Your instructions |
Go through the data below. Pull out every line that has the word "class".
*** Begin section ***
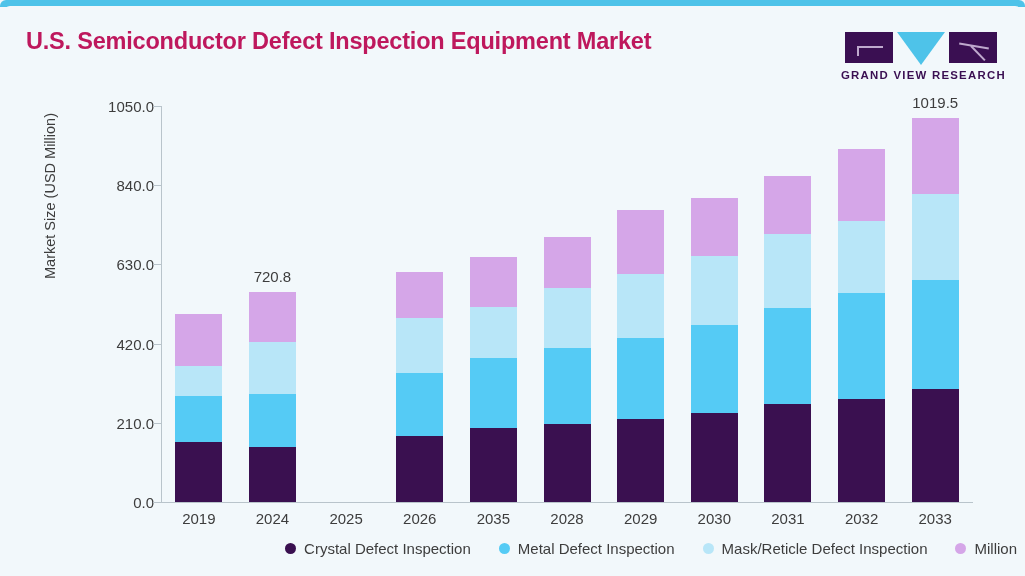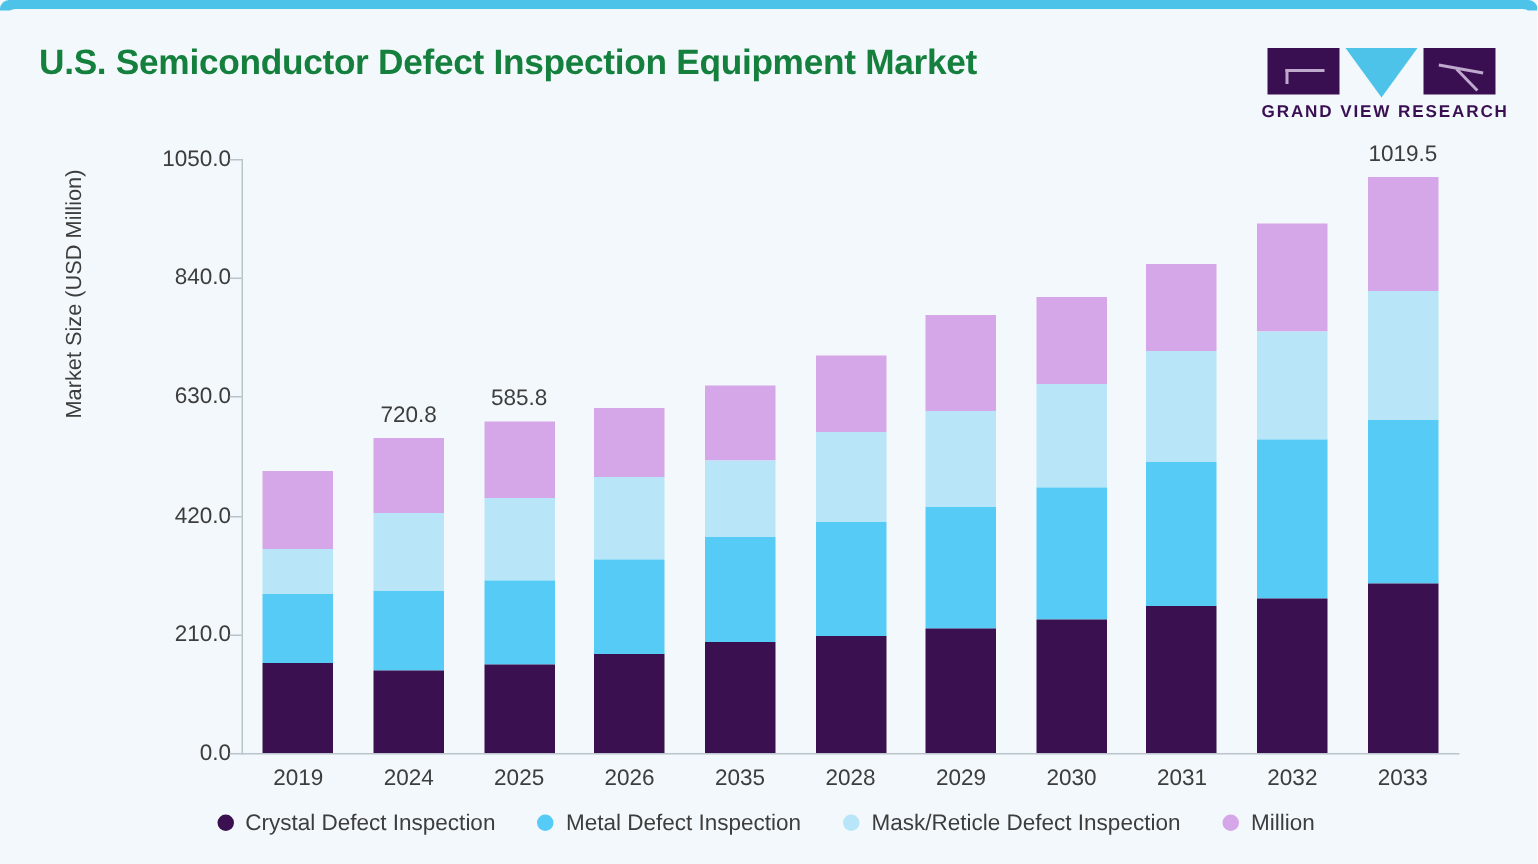--- a/index.html
+++ b/index.html
@@ -46,7 +46,7 @@
   #chart-title {
     font-size: 23.5px;
     font-weight: bold;
-    color: #15803d;
+    color: #be185d;
     letter-spacing: -0.2px;
     line-height: 1.18;
     margin: 0;

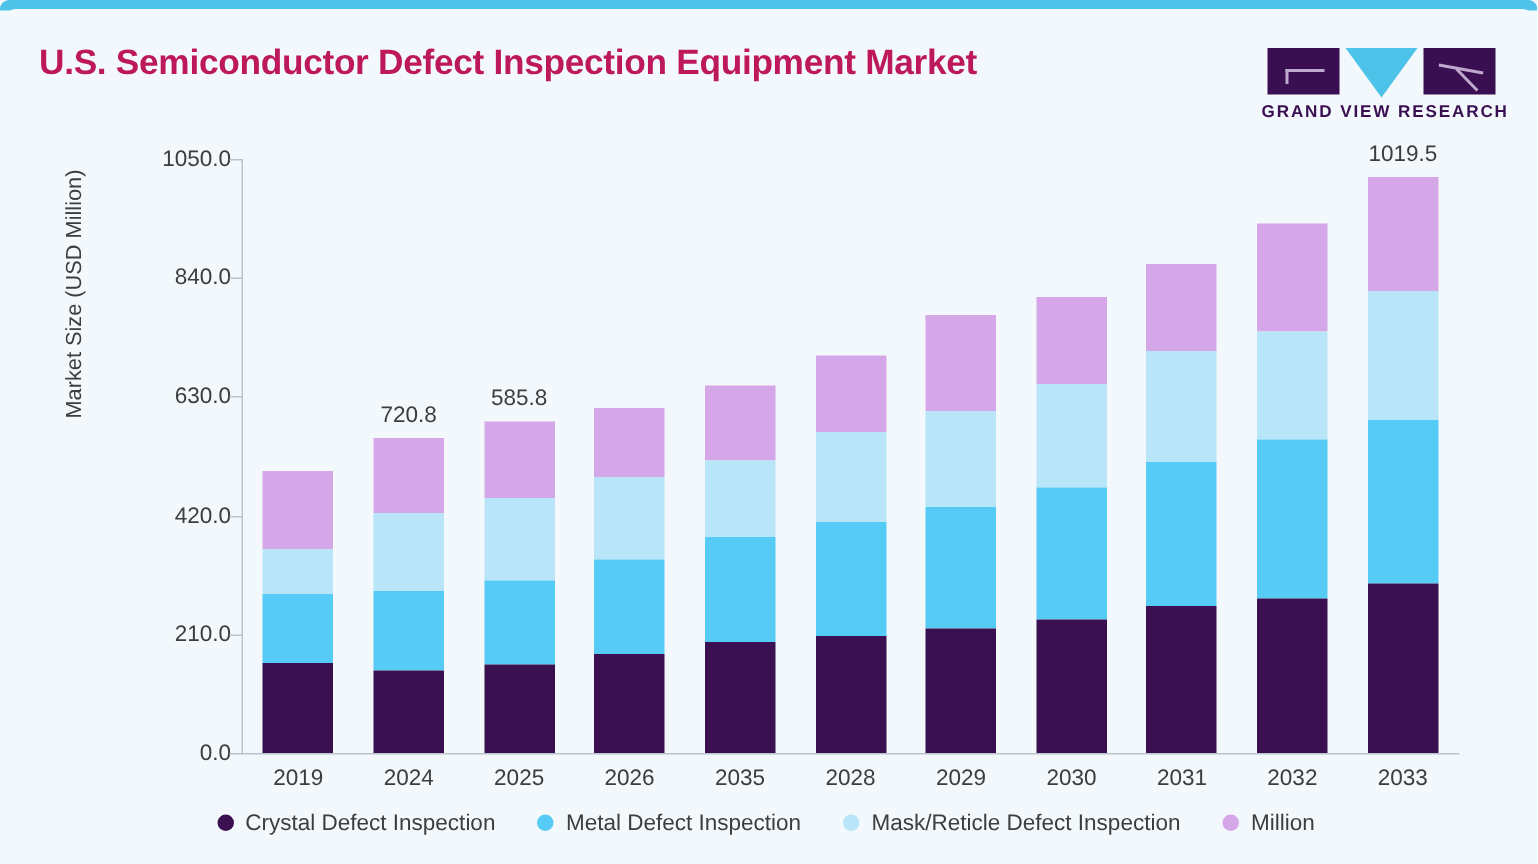--- a/index.html
+++ b/index.html
@@ -336,13 +336,6 @@
               <div class="x-tick">2024</div>
             </div>
             <div class="bar-group">
-              <div class="bar-stack">
-                <div class="seg seg-others" style="height: 50.9143px; background: rgb(213, 166, 232);"></div>
-                <div class="seg seg-mask" style="height: 55.44px; background: rgb(184, 230, 248);"></div>
-                <div class="seg seg-metal" style="height: 55.8171px; background: rgb(85, 203, 245);"></div>
-                <div class="seg seg-crystal" style="height: 58.8343px; background: rgb(58, 16, 80);"></div>
-                <div class="bar-label">585.8</div>
-              </div>
               <div class="x-tick">2025</div>
             </div>
             <div class="bar-group">

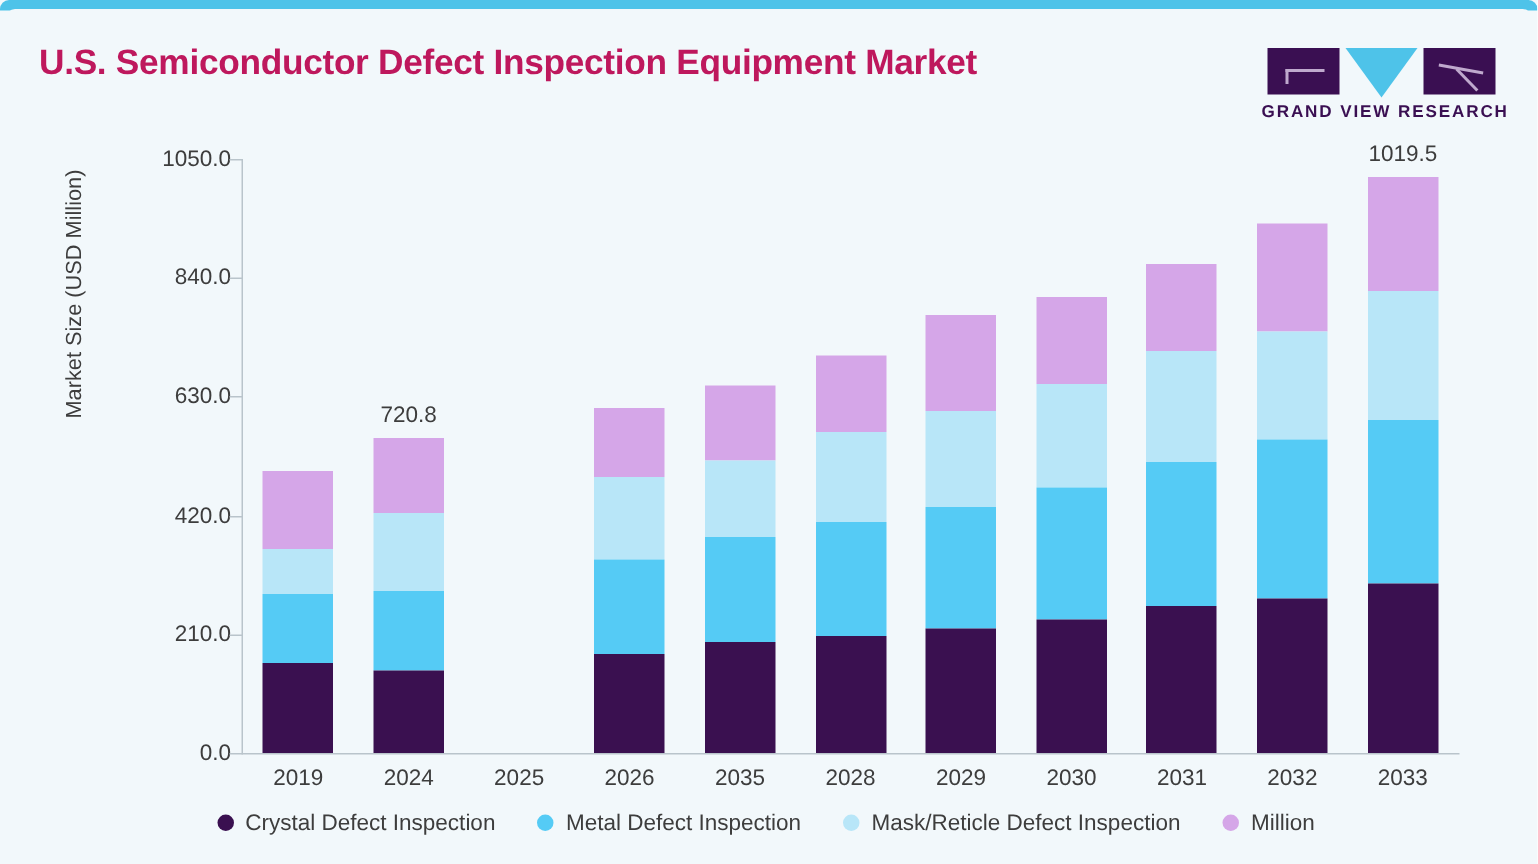--- a/index.html
+++ b/index.html
@@ -249,7 +249,7 @@
     right: 4px;
     top: 534px;
     display: flex;
-    justify-content: center;
+    justify-content: flex-end;
     align-items: center;
     gap: 28px;
   }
*** End section ***
Response area |
               <div class="x-tick">2024</div>
             <div class="bar-group">
-              <div class="bar-stack">
-                <div class="seg seg-others" style="height: 50.9143px; background: rgb(213, 166, 232);"></div>
-                <div class="seg seg-mask" style="height: 55.44px; background: rgb(184, 230, 248);"></div>
-                <div class="seg seg-metal" style="height: 55.8171px; background: rgb(85, 203, 245);"></div>
-                <div class="seg seg-crystal" style="height: 58.8343px; background: rgb(58, 16, 80);"></div>
-                <div class="bar-label">585.8</div>
               <div class="x-tick">2025</div>
             <div class="bar-group">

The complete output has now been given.